Guest blogger Charmaine Zammit is back with more thoughts (and questions) from the VIVA Curatorial School…
From the second day onwards at the VIVA Curatorial School, I’ve been preoccupied with constant personal reflections challenging what has been strongly ingrained in my mind. It absolutely made every day worth attending. This blog serves to share some of the issues that arose during the lectures, which hopefully encourage the readers to reflect on them.
One of the concerning issues is that conceptual art requires one to read it rather than simply look at it. It is the kind of art with cognitive value, intended to make one think and ask questions. Such an issue provoked my own assumptions about what qualifies as art and the role of the curators and spectators of conceptual art. According to curator Simon Sheikh, spectators are an asset to any art show. He insisted that without the concept of spectatorship, there is no need for curators. This made me wonder about the curator’s role in a conceptual art exhibition and whether the curator is to provide the right setup and information to encourage spectators to think or to question the artist’s intentions. Then again, to what extent should the conceptual artist’s intention be allowed to define the spectators’ interpretation?
During other lectures, the issue of ‘context’ and ‘community’ arose. The curator Mai Abu ElDahab maintained that in order to deal with exhibition space, the curators are to understand the context of the community, while curator Simon Sheikh pointed out that “Community is about Identity”. If a community can be identified, it can be addressed.
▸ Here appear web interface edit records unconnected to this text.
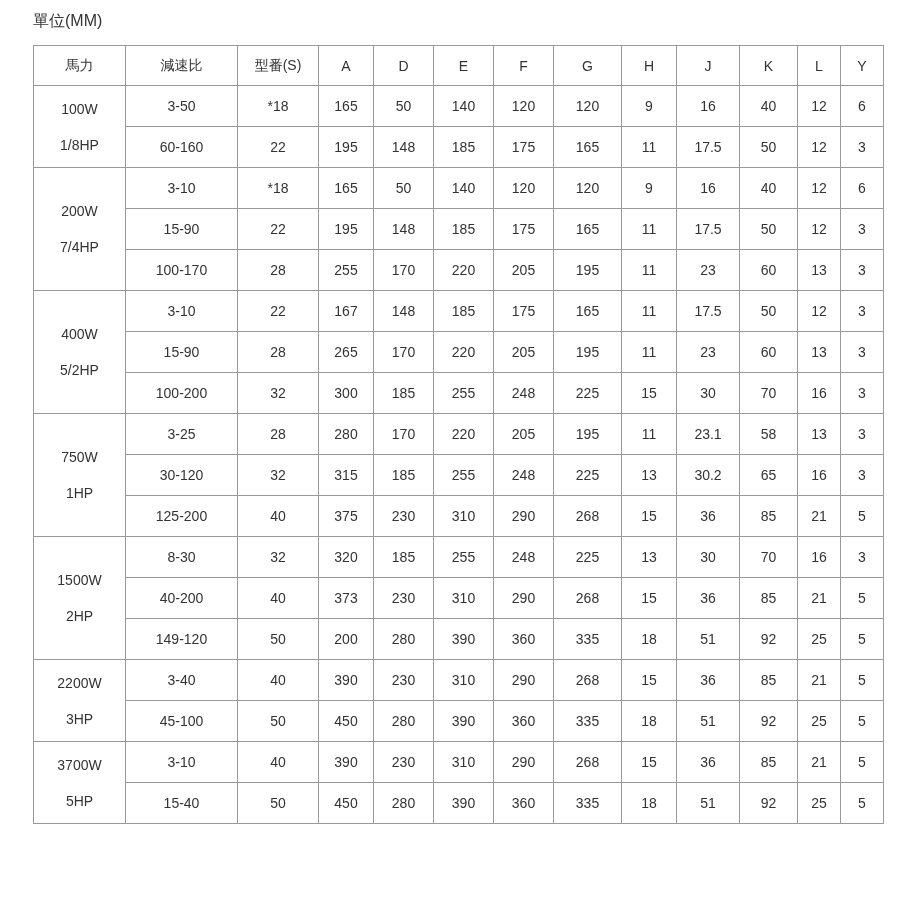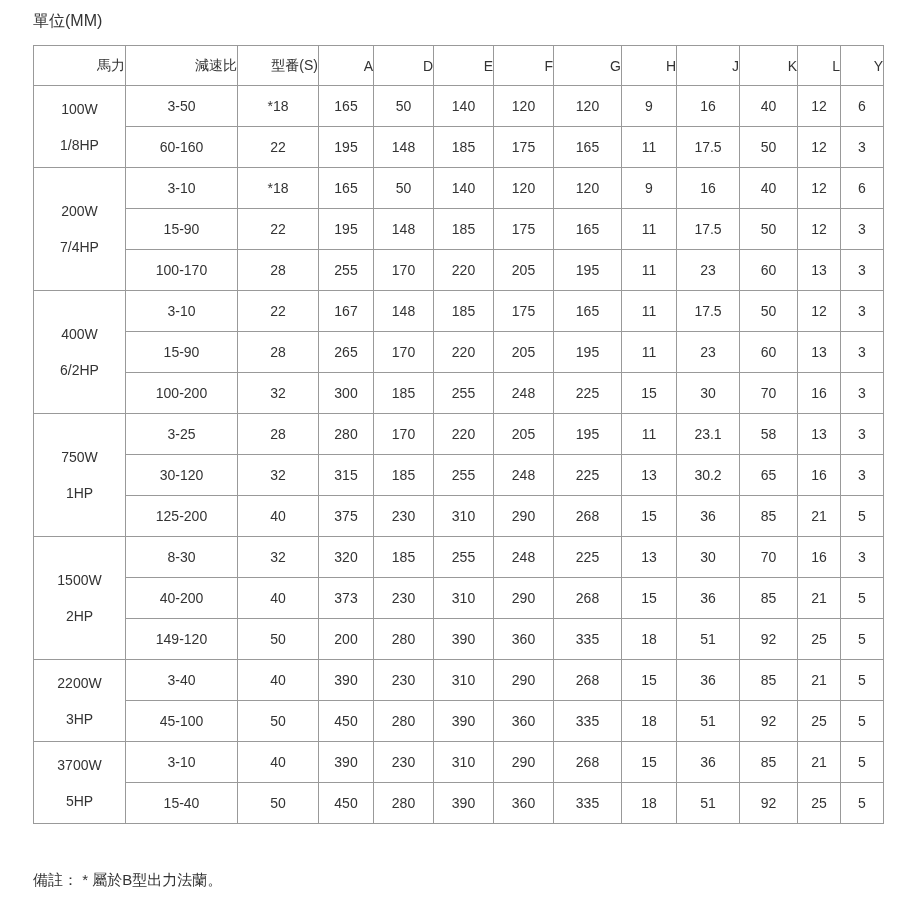--- a/index.html
+++ b/index.html
@@ -41,7 +41,7 @@
     padding: 0;
     overflow: hidden;
   }
-  .spec-table thead th { height: 40px; font-size: 14px; text-align: right; }
+  .spec-table thead th { height: 40px; font-size: 14px; }
   .spec-table tbody td { height: 41px; }
 
   .power-cell div { line-height: 1; }

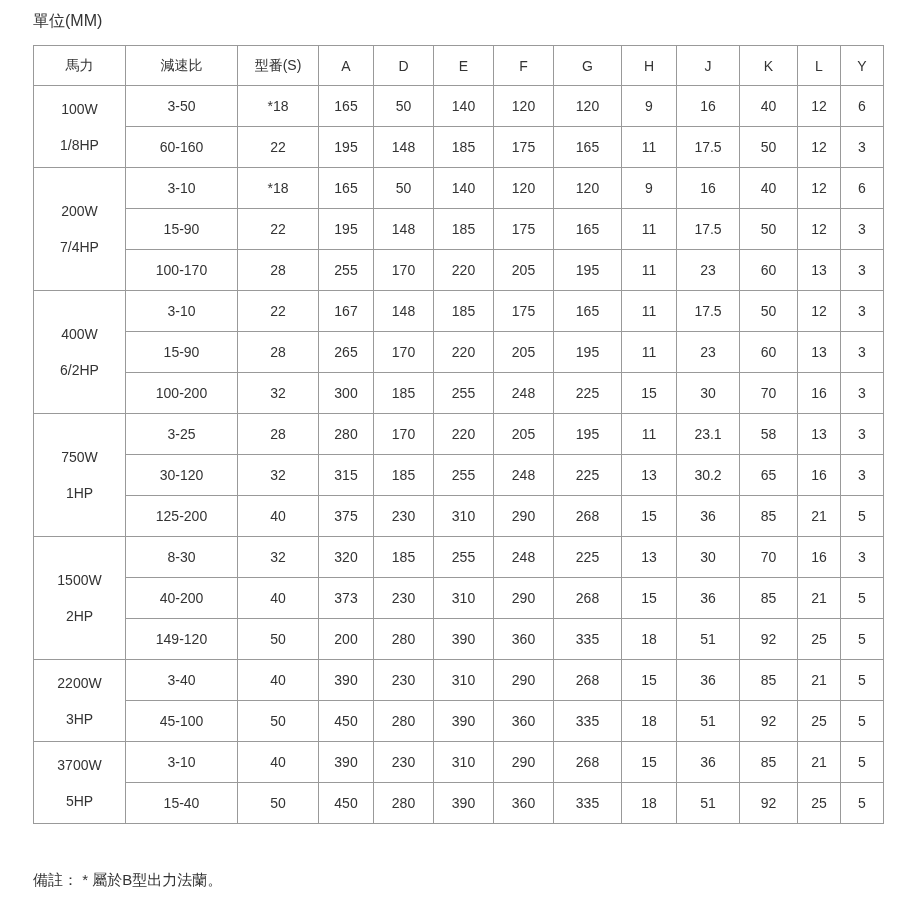--- a/index.html
+++ b/index.html
@@ -192,7 +192,7 @@
         <tr>
           <td rowspan="3" class="power-cell">
             <div>400W</div>
-            <div>6/2HP</div>
+            <div>5/2HP</div>
           </td>
           <td>3-10</td>
           <td>22</td>

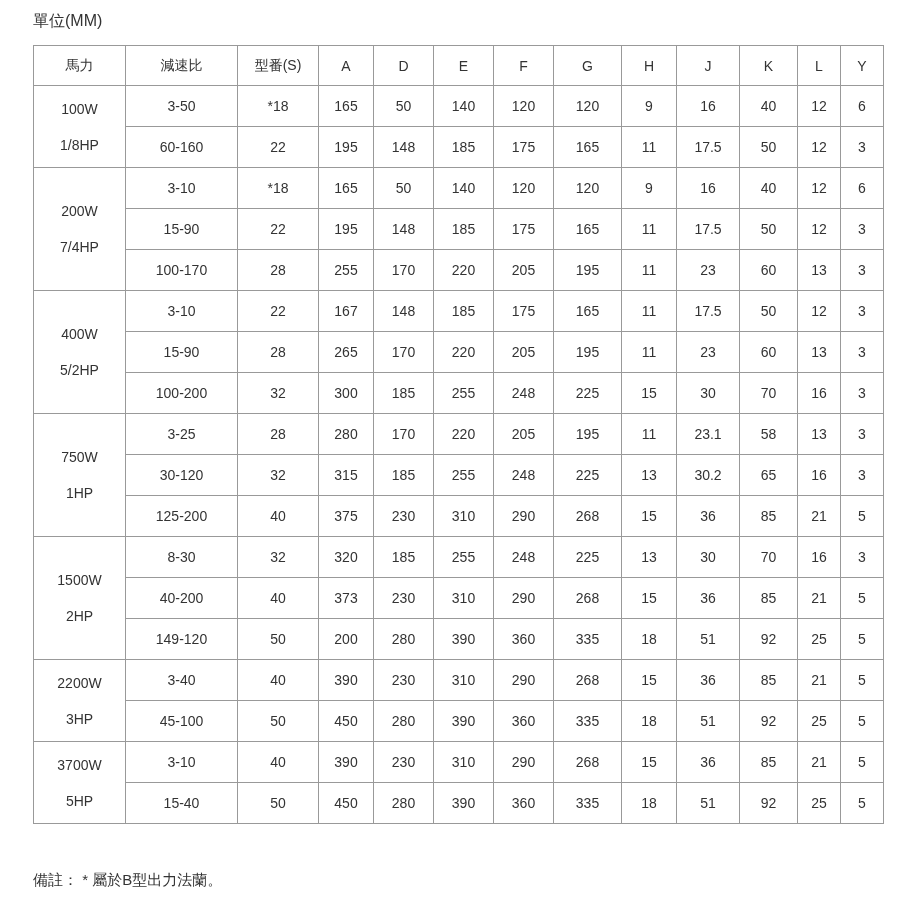--- a/index.html
+++ b/index.html
@@ -394,7 +394,6 @@
       </tbody>
   </table>
 
-  <div class="footnote">備註：  * 屬於B型出力法蘭。</div>
 
 </div>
A lecture by the contributors of the exhibition ‘Culture of Aging’ (open until 27th September at St James Cavalier) provoked the participants with issues concerning the varied cultural perspectives by which societies deal with an ageing population. The artist/speaker Ferhat Özgür, through his observations of the living conditions of the elderly, insisted on the potential that art can have in social engagement. Questions that arose, such as: “Why cannot the younger generation live together with the elderly?” made me wonder about today’s cultural habits that probably condition the elderly to go to nursing homes. Do we really need to be on our own together with other old people when we get older?
Another issue that emerged from Ferhat’s video ‘Metamorphosis Chat’ (2009), shows how in some cultures, on the subject of gender issues, male dominance is still felt. The main aspect of the video was about ‘walking in another’s shoes’, where the headscarf accessory worn by one of the women protagonists raises issues of the polarisation of the secular versus the religious, the East vs the West. Throughout most of the video, the two women from different cultures are observed giggling non-stop, while exchanging clothes. At one point, one of the women insists how she would feel ‘naked’ without wearing the headscarf! This made me wonder about most women, myself included, who would feel ‘naked’ without wearing any makeup. Throughout the ages, women have always been somehow culturally conditioned, which has been shaping their imaginary ‘free choices’ of presenting their identity, ranging from hiding their beauty and sexual desires to the other extreme of enhancing their beauty and glorifying their sexuality.
On listening to Leo Delfgaauw’s talk about his current research: ‘Hidden Careers, Older Artists and Lifelong Learning’, personal thoughts started arising about the destiny of one’s artistic practice vis-à-vis the inescapable ageing process. I started wondering about what position would be taken by most artists and myself throughout our aging process…will we choose to keep on creating art for public recognition to boost our ego?… to please the curators?…to make money?… for the sake of noble social engagement?
May this blog serve to encourage the public to visit the VIVA exhibitions, which are all free of charge. I implore people to contemplate the above when visiting exhibits to see what other personal meaning they come up with.